A forecast horizon is the length of time for which forecasts are generated. PlanIQ calculates the forecast horizon based on your historical data and your selected algorithm. 

Historical data helps PlanIQ work out what time intervals apply to the forecast horizon. PlanIQ calculates if forecast predictions are by the week, month, or year.  

How far users can predict the forecast horizon, comes mostly from the data provided, but also from the algorithm. A few algorithms predict for the same length as the historical data timeline. Others only predict for a third of the historical data timeline. For the former, even if the algorithm can predict a forecast horizon of 12 months, this is still capped based upon historical data. 

Example:

Based on historical data and the selected algorithm, PlanIQ can generate predictions weekly for a total period of 6 months. The total period is the forecast horizon. 

PlanIQ keeps track of the number of data points you provide. For all algorithms (except Anaplan Prophet and MVLR), no matter what the algorithm limits may be, or the amount of historical data, PlanIQ can forecast no more than 500 datapoints. 

  • Example: if granularity is days, PlanIQ will not forecast more than 500 days. 
  • If the data point is week or month, then the limit of 500 may not be an issue. 
  • Keep this limitation in mind.

Even though you can have a long-term forecast, we recommend you set your horizon for a shorter time period. This maximizes accuracy and data quality. We recommend you set your forecast horizon to cover half the time frame included in your historical data. 

Example: For 24 months of history, we recommend you forecast 12 months ahead.

The Anaplan AutoML algorithm has properties and behaviors similar to neural network algorithms.

Amazon Ensemble has a forecast timeframe that's different from the other algorithms. It's one-fourth of all historical data, unless that dataset is greater than:

    • 52 weeks, for weekly data
    • 36 months, for monthly data (ARIMA, ETS, and Prophet algorithms)

The Anaplan Prophet and MVLR algorithmss can forecast for up to 50% of the provided historical data.

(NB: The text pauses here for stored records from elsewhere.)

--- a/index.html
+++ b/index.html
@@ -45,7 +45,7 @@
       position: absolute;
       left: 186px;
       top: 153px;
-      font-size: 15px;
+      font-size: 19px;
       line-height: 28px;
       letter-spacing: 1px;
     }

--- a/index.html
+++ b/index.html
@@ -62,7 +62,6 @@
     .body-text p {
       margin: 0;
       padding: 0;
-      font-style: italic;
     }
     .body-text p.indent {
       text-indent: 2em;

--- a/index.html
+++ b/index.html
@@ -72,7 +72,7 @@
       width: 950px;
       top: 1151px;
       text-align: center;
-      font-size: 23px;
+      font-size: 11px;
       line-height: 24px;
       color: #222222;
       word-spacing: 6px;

Example: With 24 months of history, you can forecast 12 months ahead.

The ARIMA and ETS algorithms let you forecast for an extended horizon. They span nearly the entire timeline of your historical data. The forecast horizon is equal to the length of historical data less one period. 

Examples:

  • If you have 24 months of history, you can have a forecast of up to 23 months. 
  • If you have 52 weeks of data, you can have a forecast of up to 51 weeks.

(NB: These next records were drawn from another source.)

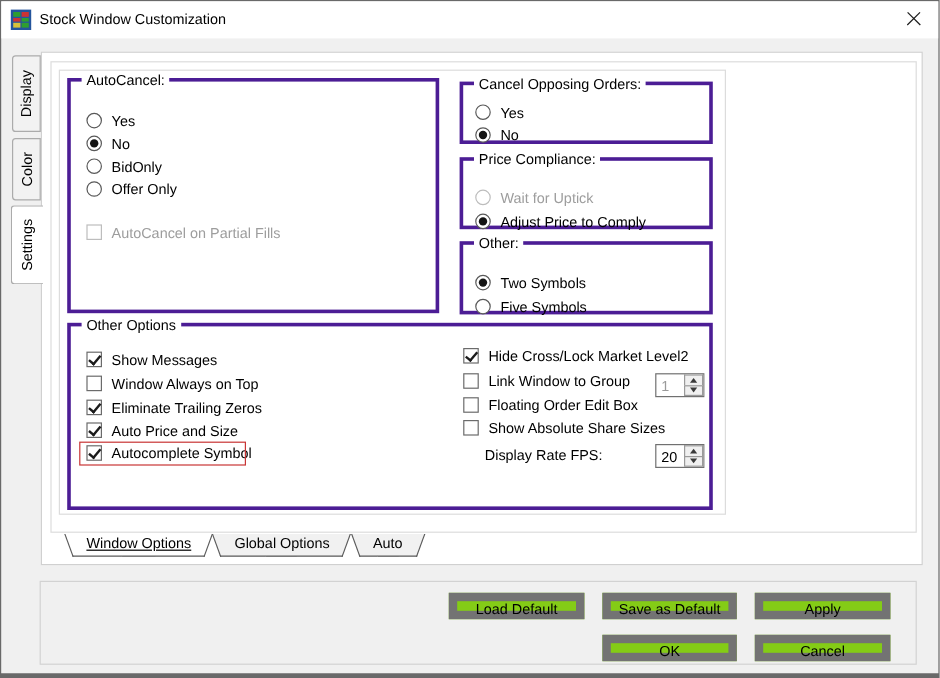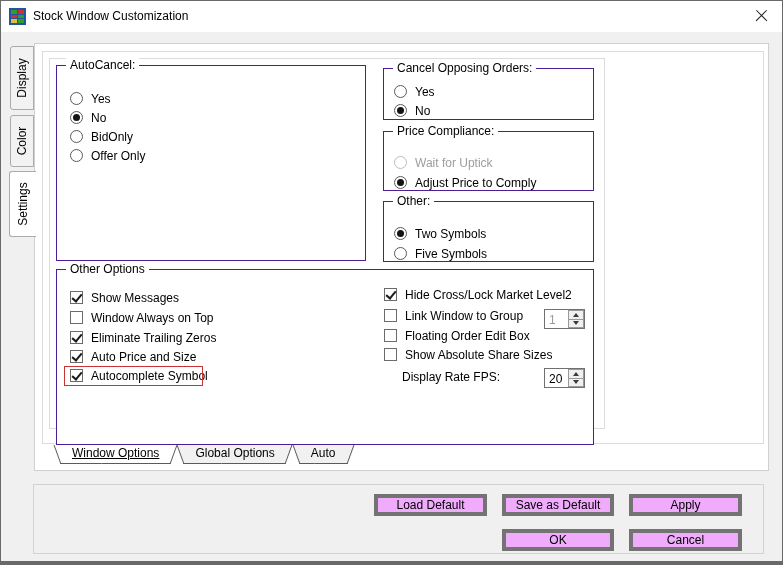--- a/index.html
+++ b/index.html
@@ -31,7 +31,7 @@
           border:1px solid #dcdcdc; z-index:1; }
   .options-frame { position:absolute; left:48px; top:57px; width:556px; height:371px;
           border:1px solid #dcdcdc; z-index:1; }
-  .groupbox { position:absolute; border:1px solid #4c1d95; background:#fff; z-index:2; }
+  .groupbox { position:absolute; border:3px solid #4c1d95; background:#fff; z-index:2; }
   .gtitle { position:absolute; top:-8px; left:9px; background:#fff; padding:0 4px;
             line-height:14px; white-space:nowrap; }
   .row { position:absolute; height:15px; display:flex; align-items:flex-start; gap:8px;

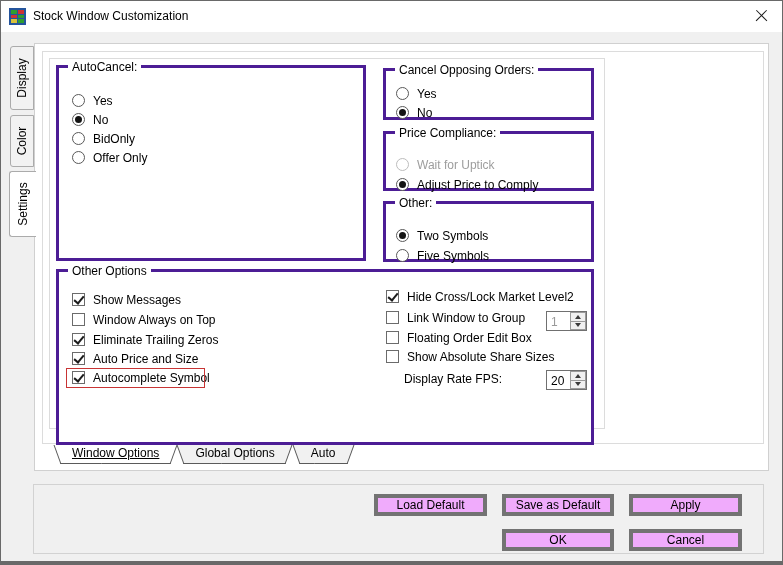--- a/index.html
+++ b/index.html
@@ -126,6 +126,10 @@
       <span class="radio"></span>
       <span>Offer Only</span>
     </div>
+    <div class="row" style="left:13px;top:119px;">
+      <span class="check dis"></span>
+      <span class="dis-label">AutoCancel on Partial Fills</span>
+    </div>
   </div>
 
   <div class="groupbox" style="left:382px;top:67px;width:211px;height:52px;">

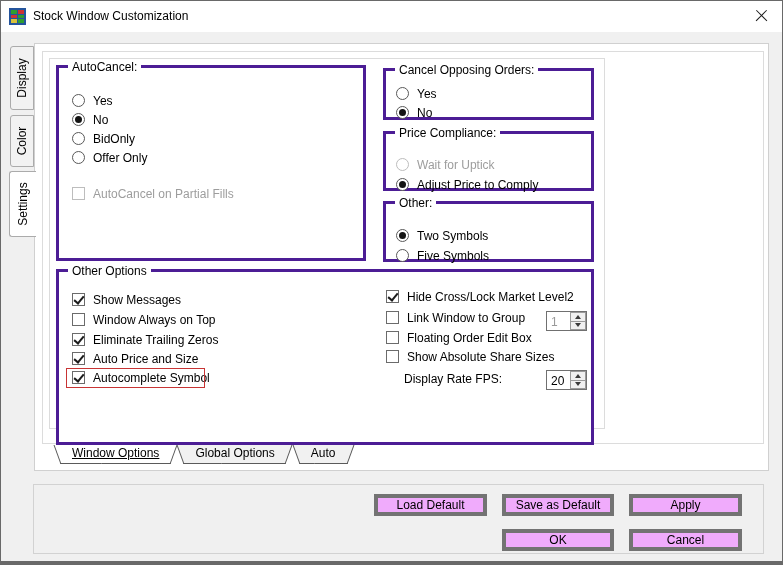--- a/index.html
+++ b/index.html
@@ -168,7 +168,7 @@
     </div>
   </div>
 
-  <div class="groupbox" style="left:55px;top:268px;width:538px;height:176px;">
+  <div class="groupbox" style="left:55px;top:268px;width:538px;height:156px;">
     <span class="gtitle">Other Options</span>
 
     <div class="row" style="left:13px;top:21px;">

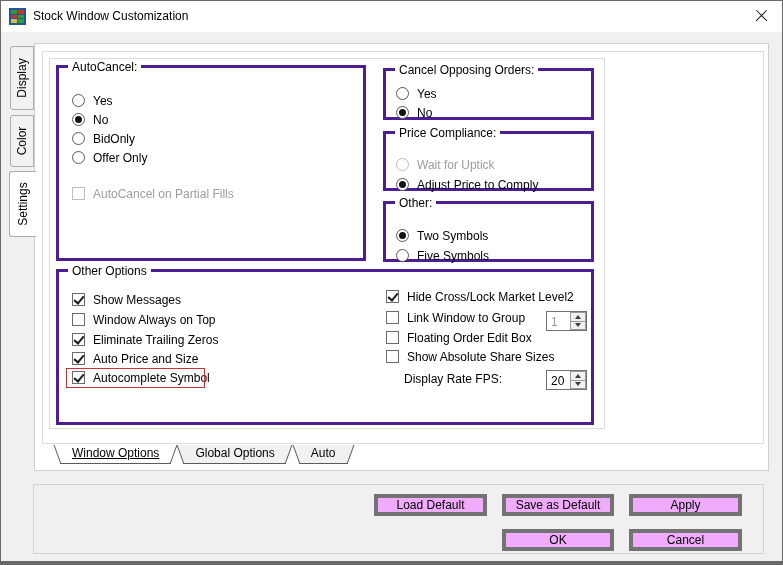--- a/index.html
+++ b/index.html
@@ -73,7 +73,7 @@
   
   .btn-frame { position:absolute; left:32px; top:483px; width:731px; height:70px;
                border:1px solid #d2d2d2; }
-  .btn { position:absolute; height:22px; background:#f0abfc; border:4px solid #737373;
+  .btn { position:absolute; height:22px; background:#84cc16; border:7px solid #737373;
          font-family:"Liberation Sans", sans-serif; font-size:12px; color:#000; }
 </style>
 </head>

The neural network algorithm CNN-QR has specific requirements:

  • You can only forecast up to one-fourth of your historical timeline.
  • Your historical dataset must have at least 300 data points.

The ultimate maximum supported horizon depends on your historical data's time period and the number of data points it contains. 

Example:

  • If you have 24 months of history, these algorithms let you forecast up to 8 months, provided you have enough data points (a minimum of 300)
  • If the dataset has a low number of items (below 300 data points), or it's too sparse, then the supported forecast horizons are shorter, say 4–6 months 

DeepAR+ is another neural network algorithm with specific requirements. This algorithm:

  • Enables you to forecast up to a fourth of your historical timeline.
  • Requires that the initial three quarters your historical timeline must have at least 300 data points.
    • Example: With a historical timeline of 36 months, your forecast horizon is up to 9 months. The first 24 months must include 300 data points.

There's another data limitation to keep in mind:

  • It excludes items with very short history (shorter than one half of the historical timeline) from the Deep AR+ learning process. It then examines the remaining items (typically IDs or SKUs). The maximum forecast horizon will be one-third of the average timeline of the remaining items.
    • Examples: With a historical timeline of 36 months, the process excludes all items with a history shorter than 18 months. 
      • If the remaining items' average timeline is 36 months, the maximum supported horizon will be 9 months.
      • If the remaining items' average timeline is 21 months, the maximum supported horizon will be 7 months.